Stack-oriented programming is a programming paradigm that relies on one or more stacks to manipulate data and/or pass parameters. Programming constructs in other programming languages need to be modified for use in a stack-oriented system.[1] Most stack-oriented languages operate in postfix or Reverse Polish notation: arguments or parameters for a command are listed before that command. For example, postfix notation would be written 2, 3, multiply instead of multiply, 2, 3 (prefix or Polish notation), or 2 multiply 3 (infix notation). The programming languages Forth, Factor, RPL, PostScript, BibTeX style design language[2] and many assembly languages fit this paradigm.

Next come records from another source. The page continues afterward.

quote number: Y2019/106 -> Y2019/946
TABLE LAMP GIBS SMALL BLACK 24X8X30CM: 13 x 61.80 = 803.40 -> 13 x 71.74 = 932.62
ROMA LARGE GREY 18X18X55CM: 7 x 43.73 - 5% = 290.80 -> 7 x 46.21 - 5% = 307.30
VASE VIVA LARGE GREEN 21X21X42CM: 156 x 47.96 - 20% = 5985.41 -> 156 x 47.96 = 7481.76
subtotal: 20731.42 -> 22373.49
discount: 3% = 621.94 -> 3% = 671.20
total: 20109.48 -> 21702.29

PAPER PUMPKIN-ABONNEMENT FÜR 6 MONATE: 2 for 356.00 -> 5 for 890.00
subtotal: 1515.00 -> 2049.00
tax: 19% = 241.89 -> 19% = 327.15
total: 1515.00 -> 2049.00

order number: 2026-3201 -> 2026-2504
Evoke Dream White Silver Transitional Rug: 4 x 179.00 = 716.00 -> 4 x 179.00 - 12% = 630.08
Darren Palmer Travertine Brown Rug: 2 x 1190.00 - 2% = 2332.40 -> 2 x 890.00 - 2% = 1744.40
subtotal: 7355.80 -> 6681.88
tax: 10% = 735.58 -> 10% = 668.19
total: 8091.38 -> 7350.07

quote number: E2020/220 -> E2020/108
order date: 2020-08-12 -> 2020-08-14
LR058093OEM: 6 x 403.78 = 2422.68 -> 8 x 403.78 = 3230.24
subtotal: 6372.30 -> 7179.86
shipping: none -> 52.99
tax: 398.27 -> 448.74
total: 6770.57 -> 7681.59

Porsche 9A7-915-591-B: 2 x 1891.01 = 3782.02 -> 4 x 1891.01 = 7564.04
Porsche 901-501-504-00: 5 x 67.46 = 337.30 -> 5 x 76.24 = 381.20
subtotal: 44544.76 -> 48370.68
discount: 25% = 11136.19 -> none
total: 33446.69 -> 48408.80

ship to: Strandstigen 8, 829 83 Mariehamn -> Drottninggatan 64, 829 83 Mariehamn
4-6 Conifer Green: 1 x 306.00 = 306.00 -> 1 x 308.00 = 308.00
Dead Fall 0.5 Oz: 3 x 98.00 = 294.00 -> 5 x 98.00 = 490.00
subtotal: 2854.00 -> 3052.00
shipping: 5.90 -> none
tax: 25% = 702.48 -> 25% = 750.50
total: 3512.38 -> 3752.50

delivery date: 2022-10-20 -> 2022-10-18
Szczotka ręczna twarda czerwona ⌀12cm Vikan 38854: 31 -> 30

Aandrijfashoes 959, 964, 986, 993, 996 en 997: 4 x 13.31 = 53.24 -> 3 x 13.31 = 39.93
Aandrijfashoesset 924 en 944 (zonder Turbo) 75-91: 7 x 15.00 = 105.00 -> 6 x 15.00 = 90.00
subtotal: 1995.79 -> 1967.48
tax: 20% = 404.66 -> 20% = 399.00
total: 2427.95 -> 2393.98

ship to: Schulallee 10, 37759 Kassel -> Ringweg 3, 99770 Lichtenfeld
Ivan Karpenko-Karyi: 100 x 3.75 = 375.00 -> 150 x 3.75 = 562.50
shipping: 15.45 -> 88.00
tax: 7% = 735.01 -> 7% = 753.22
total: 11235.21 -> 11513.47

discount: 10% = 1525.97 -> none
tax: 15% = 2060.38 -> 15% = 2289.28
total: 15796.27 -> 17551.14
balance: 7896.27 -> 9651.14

Stack-based algorithms manipulate data by popping data from and pushing data to the stack. Operators govern how the stack manipulates data. To emphasize the effect of a statement, a comment is often used showing the top of the stack before and after the statement; this is known as the stack effect diagram. Some stack-oriented languages may use multiple stacks for different purposes; for example, PostScript uses separate stacks for variables, dictionaries, procedures, some typical procedures, and control flow statements. Analysis of the language model allows expressions and programs to be interpreted simply.

Stack-based algorithms

edit

PostScript is an example of a postfix stack-based language. An expression example in this language is 2 3 mul('mul' being the command for the multiplication operation). Calculating the expression involves understanding how stack orientation works.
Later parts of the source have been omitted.